Jamie Bartlett: Cracking the code on investigative podcasting

Host of The Missing Cryptoqueen on how podcasting can save investigative journalism

From Watergate to the Panama Papers, investigative journalism has been instrumental in uncovering corruption and facilitating justice for decades, if not centuries. In recent years, a new avenue for long-form investigations has risen in popularity, in the form of podcasting, and both established organisations and enthusiastic amateurs have used podcasts as a vehicle to explore mysteries, scandals and crimes. 

Among the more successful is Jamie Bartlett, host of The Missing Cryptoqueen and Believe In Magic, who has turned his experience as an investigative reporter to creating captivating audio journalism. We spoke to Bartlett about the amount of effort and research that goes into uncovering these stories, as well as how podcasting is reinvigorating the practice of investigative journalism, and how podcasters can apply best practices to their own investigations.

Key takeaways

Focus on the structure first

“This is why I think podcasting at the moment is an exciting genre to be in because there isn't an agreed approach,” said Bartlett.
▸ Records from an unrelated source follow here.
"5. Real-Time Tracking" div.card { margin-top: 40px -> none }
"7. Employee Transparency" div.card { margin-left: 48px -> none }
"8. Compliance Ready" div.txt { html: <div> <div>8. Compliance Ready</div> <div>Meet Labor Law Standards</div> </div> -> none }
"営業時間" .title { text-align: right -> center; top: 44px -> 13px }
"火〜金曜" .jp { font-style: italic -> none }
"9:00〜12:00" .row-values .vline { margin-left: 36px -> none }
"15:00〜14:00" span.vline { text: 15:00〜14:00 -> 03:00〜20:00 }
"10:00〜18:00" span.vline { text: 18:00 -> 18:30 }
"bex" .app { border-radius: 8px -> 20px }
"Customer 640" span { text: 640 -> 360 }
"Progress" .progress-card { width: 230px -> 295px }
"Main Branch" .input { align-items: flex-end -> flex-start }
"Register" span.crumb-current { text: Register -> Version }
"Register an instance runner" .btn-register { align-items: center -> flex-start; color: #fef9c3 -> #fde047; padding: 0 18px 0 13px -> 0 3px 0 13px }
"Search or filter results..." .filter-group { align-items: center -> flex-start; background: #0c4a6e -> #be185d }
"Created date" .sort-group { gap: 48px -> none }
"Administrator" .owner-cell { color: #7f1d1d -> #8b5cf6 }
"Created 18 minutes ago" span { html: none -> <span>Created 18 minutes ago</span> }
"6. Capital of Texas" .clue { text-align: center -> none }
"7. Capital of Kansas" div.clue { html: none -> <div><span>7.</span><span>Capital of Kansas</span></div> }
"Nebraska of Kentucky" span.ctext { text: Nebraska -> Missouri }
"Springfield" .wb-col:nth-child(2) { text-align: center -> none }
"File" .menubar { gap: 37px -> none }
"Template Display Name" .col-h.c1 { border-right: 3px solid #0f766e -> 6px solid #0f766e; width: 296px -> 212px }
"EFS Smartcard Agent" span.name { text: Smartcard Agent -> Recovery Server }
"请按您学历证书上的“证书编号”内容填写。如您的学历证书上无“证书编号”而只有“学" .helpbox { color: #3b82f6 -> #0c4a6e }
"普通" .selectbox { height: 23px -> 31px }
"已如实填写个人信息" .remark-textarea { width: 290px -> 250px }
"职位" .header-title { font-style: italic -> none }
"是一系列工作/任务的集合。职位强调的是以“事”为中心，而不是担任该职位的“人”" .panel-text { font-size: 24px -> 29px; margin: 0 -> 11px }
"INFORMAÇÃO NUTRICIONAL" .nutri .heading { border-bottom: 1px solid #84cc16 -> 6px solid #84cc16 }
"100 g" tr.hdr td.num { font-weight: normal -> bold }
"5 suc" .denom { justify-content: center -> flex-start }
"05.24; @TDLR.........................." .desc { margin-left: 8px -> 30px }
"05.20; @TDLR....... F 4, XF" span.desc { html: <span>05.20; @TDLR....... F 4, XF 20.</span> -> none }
There isn't an agreed standard, you feel that you can always experiment and try and work things out. The number one thing when you're doing the investigative stuff is of course, you've got to get the story right. Everything else is meaningless. You can try and develop characters. But if the story is wrong, or you haven't got it or figured it out or done all the proper research and journalism behind it, you've got nothing. So that is always the central and first question.” 

“A structure is everything. People think writing is mostly about nice words strung together - and that is the last thing you do. It’s a pattern of logic. X follows from Y. And when we learn about Y it takes us to Z, and then we've learned something with Z, so now we're at A again. You have to work out what the logic is. And people often spend too long writing the words and not enough time working out the logical structure. Because people drift off and get bored, not because when they think the words are boring, but because when things stop making sense, or following a logical pattern, working out a structure, a logical, coherent structure as to why am I moving on to this bit now, and now this bit, is the key. I spend so long trying to figure that out.” 

You can’t fake genuine suspense

“You must have heard all the American podcasts that come out, all the biggies, all the famous ones and they're all like cliffhangers at the end of each episode. But usually they've all been made months ago. The story's already done. The Cryptoqueen was not, we were literally making it up week by week. We didn't know how it was going to end. We did not know; it was so nerve racking.” 

“We'd done a couple of the episodes but episode four goes out, episode five is not finished. We’ve got to make one in a week. We don't quite know where it's gonna take us. That was high risk, but it was worth the risk, because I don't think you can fake that level of suspense, I think it was obvious that we didn't know what the hell we were doing or where we were going. People really liked that.”

Get some motion in your conversations

“A tip that I learned from another journalist a long time ago, I was making a TV show. And he said, try to avoid doing sit down interviews with people, because it's obvious it's an interview,” Bartlett said. “Go for a walk and interview them on a walk, go and play golf, and interview them on the golf course, because they will relax and open up and it will be natural.” 

“There was one time when I was doing a sit down interview… and he's sort of whispering, and he's sort of like, let's go for a walk, carry this on. So we somehow managed to do it. So we sort of went for a little walk; I said can we have a tour of the office and did most of the interview touring around an office. It was way better. So that's a little tip, if you can, get some motion and some movement.”